PROVIDED RECORDS —
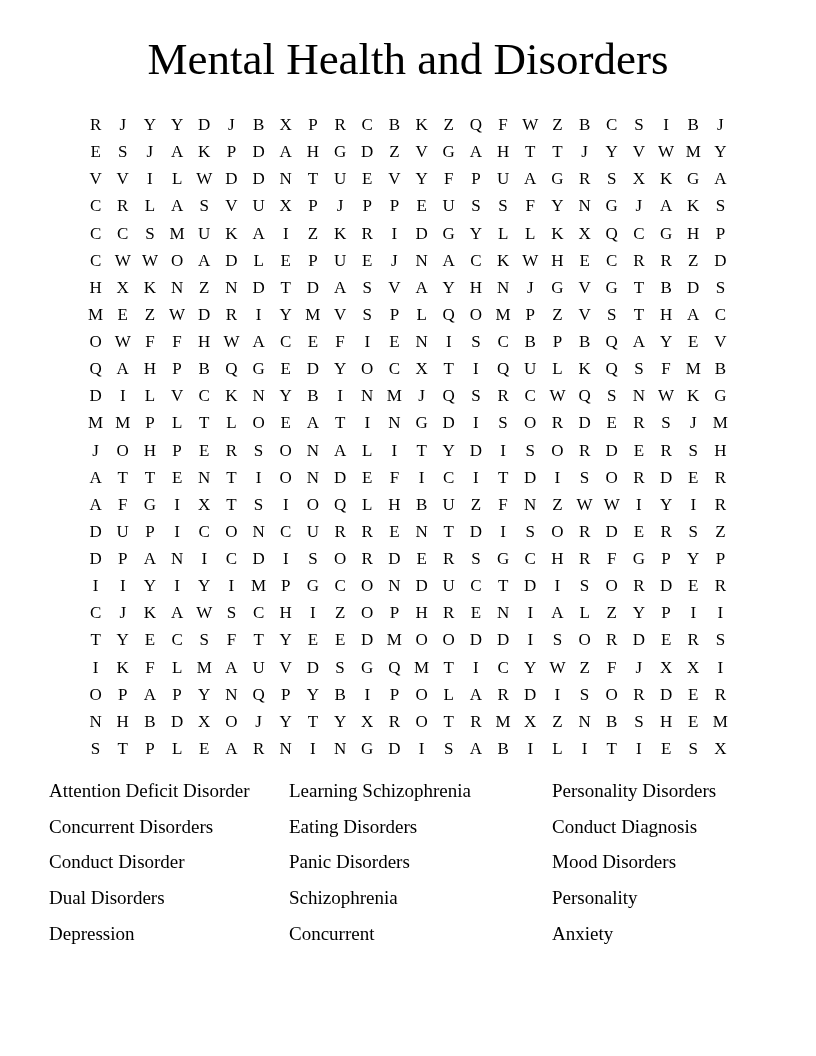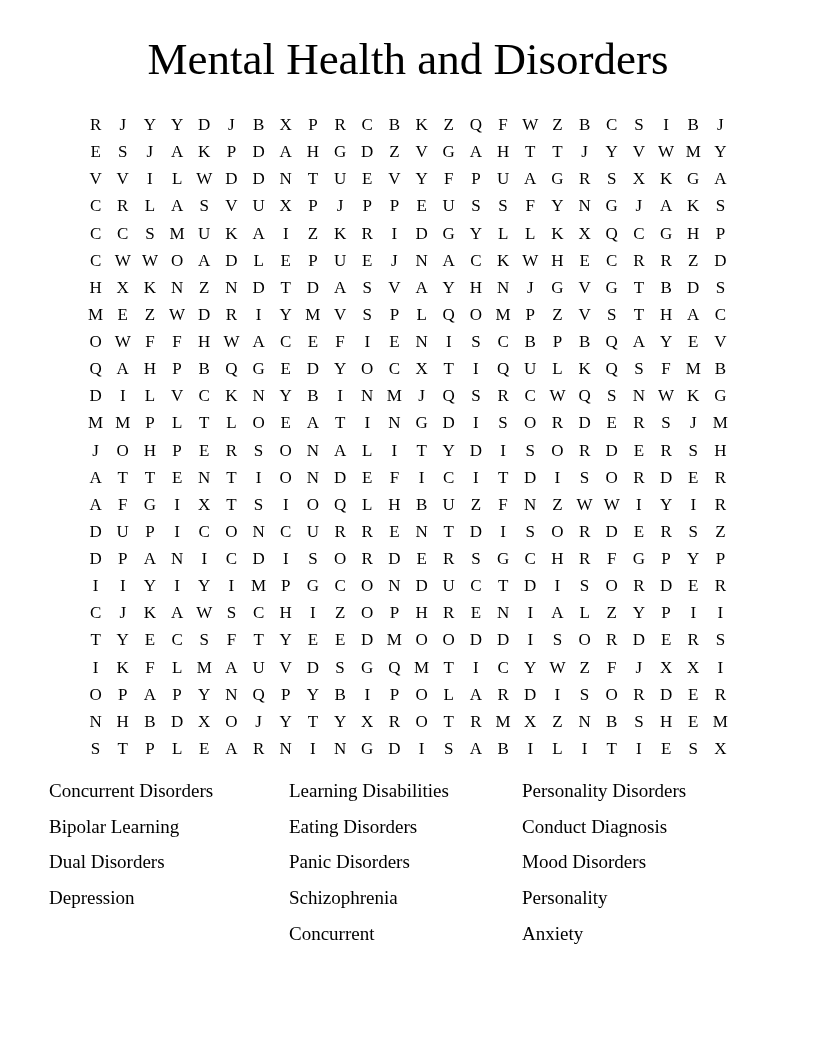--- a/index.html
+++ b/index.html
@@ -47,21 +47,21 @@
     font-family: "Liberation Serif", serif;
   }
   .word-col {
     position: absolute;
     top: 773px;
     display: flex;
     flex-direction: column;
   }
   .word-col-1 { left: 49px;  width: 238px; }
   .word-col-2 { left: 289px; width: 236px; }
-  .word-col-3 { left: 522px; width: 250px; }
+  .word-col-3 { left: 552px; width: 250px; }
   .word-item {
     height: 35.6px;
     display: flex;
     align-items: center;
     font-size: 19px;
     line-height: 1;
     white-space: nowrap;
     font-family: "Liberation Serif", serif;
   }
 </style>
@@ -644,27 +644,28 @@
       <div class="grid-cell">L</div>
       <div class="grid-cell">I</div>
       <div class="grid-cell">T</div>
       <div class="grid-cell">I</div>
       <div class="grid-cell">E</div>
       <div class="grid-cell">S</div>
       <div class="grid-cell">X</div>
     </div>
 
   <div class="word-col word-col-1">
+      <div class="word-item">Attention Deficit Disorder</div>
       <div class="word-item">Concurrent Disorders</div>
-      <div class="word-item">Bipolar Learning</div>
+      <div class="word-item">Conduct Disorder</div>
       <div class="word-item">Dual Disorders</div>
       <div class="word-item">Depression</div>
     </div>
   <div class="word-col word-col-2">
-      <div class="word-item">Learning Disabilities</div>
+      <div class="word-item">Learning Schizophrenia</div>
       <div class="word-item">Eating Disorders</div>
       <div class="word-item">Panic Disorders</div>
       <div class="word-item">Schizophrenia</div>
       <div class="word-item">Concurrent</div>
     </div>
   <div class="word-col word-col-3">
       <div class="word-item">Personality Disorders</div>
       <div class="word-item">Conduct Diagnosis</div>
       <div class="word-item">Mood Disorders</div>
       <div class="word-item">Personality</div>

EXERCISE GOAL — Where a line in the records above contains "left", include it in the count, and give only that number.

EXERCISE ANSWER — 4